Simeone v. Simeone
581 A.2d 162 (Penn. 1990)


  • At the time of their marriage in 1975, Catherine E. Walsh Simeone was an unemployed twenty-three year old nurse and Frederick A. Simeone (appellee) was a thirty-nine year old neurosurgeon making $90,000 per year.
    • Frederick also had assets totaling around $300,000.
  • On the eve of the parties’ wedding, with Frederick’s attorney present, Catherine signed a prenuptial agreement without the benefit of counsel.
  • The agreement limited appellant to support payments of $200 per week in the event of separation or divorce, subject to a maximum total payment of $25,000.
  • The parties separated in 1982, and, in 1984, divorce proceedings were commenced (at which time Frederick had already paid out his $25k).
  • In 1985, appellant filed a claim for alimony pendente lite.
    • This is alimony granted pending a suit for divorce or separation.


  • The Court of Common Pleas upheld master’s report finding prenuptial agreement was valid and denied claim.
  • The Superior Court affirmed.

(1) Whether the agreement was binding despite wife’s contention that she didn’t fully understand it and wasn’t represented by counsel.
(2) Whether the agreement was executed under conditions of duress.

(1) Yes.
(2) No.

(1) The court noted the fact that society is different today – women are of equal status to men and no longer regarded as the weaker, homemakers of the marriage.

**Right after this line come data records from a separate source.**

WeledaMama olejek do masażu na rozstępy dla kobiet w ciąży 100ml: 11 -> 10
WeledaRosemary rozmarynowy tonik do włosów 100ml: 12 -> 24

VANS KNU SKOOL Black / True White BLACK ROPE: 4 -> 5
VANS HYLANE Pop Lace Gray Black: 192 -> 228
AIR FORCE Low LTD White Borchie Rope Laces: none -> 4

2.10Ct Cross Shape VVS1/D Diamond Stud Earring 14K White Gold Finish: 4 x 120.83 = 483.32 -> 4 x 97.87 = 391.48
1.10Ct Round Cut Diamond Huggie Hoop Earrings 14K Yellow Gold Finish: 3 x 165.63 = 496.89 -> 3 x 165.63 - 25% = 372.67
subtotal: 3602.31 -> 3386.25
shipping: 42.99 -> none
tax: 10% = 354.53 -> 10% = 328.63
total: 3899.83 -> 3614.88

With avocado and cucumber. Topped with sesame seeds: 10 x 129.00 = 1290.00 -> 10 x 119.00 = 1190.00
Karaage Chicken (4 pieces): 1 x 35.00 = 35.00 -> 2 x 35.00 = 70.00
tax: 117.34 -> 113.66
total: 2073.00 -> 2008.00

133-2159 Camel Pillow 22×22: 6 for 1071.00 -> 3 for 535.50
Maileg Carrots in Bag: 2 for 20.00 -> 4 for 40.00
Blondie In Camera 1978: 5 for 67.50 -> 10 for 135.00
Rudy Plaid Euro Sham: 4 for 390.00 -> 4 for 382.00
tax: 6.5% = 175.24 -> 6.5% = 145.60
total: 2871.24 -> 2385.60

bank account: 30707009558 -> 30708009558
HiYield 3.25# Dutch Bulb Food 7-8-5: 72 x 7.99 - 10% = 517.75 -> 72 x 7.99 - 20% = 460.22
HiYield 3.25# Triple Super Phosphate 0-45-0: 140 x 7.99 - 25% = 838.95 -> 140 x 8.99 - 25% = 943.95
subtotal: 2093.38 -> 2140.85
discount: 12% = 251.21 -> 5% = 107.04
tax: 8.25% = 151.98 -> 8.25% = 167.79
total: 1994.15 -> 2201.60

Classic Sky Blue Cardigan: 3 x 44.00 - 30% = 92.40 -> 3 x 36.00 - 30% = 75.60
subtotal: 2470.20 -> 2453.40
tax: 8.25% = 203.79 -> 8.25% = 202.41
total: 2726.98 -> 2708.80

Thus, women are not entitled to any presumptions regarding their knowledge (or lack thereof) of contracts, and prenuptial agreements should be evaluated under the same criteria as other contracts.

  • Here, there was a full and fair disclosure of Frederick’s assets, so Catherine couldn’t argue material misrepresentation.
  • Moreover, to impose a per se requirement that parties entering a prenuptial agreement must obtain independent legal counsel would be contrary to traditional principles of contract law, and would constitute a paternalistic and unwarranted interference with the parties’ freedom to enter contracts.

(2) Despite the fact that the agreement was signed on the eve of the wedding, there was evidence that this was an ongoing process that started six months prior to the wedding. Thus, the court held that there was ample time for Catherine to consult an attorney.

Rule: Prenuptial agreements are contracts, and, as such, should be evaluated under same criteria as are applicable to other types of contracts; absent fraud, misrepresentation, or duress, spouses should be bound by terms of their agreements.

Rule: Prenuptial agreements are NOT void on the grounds that the wife did not consult with independent legal counsel prior to executing agreement.

Rule: Reasonableness of prenuptial bargain is NOT proper subject for judicial review.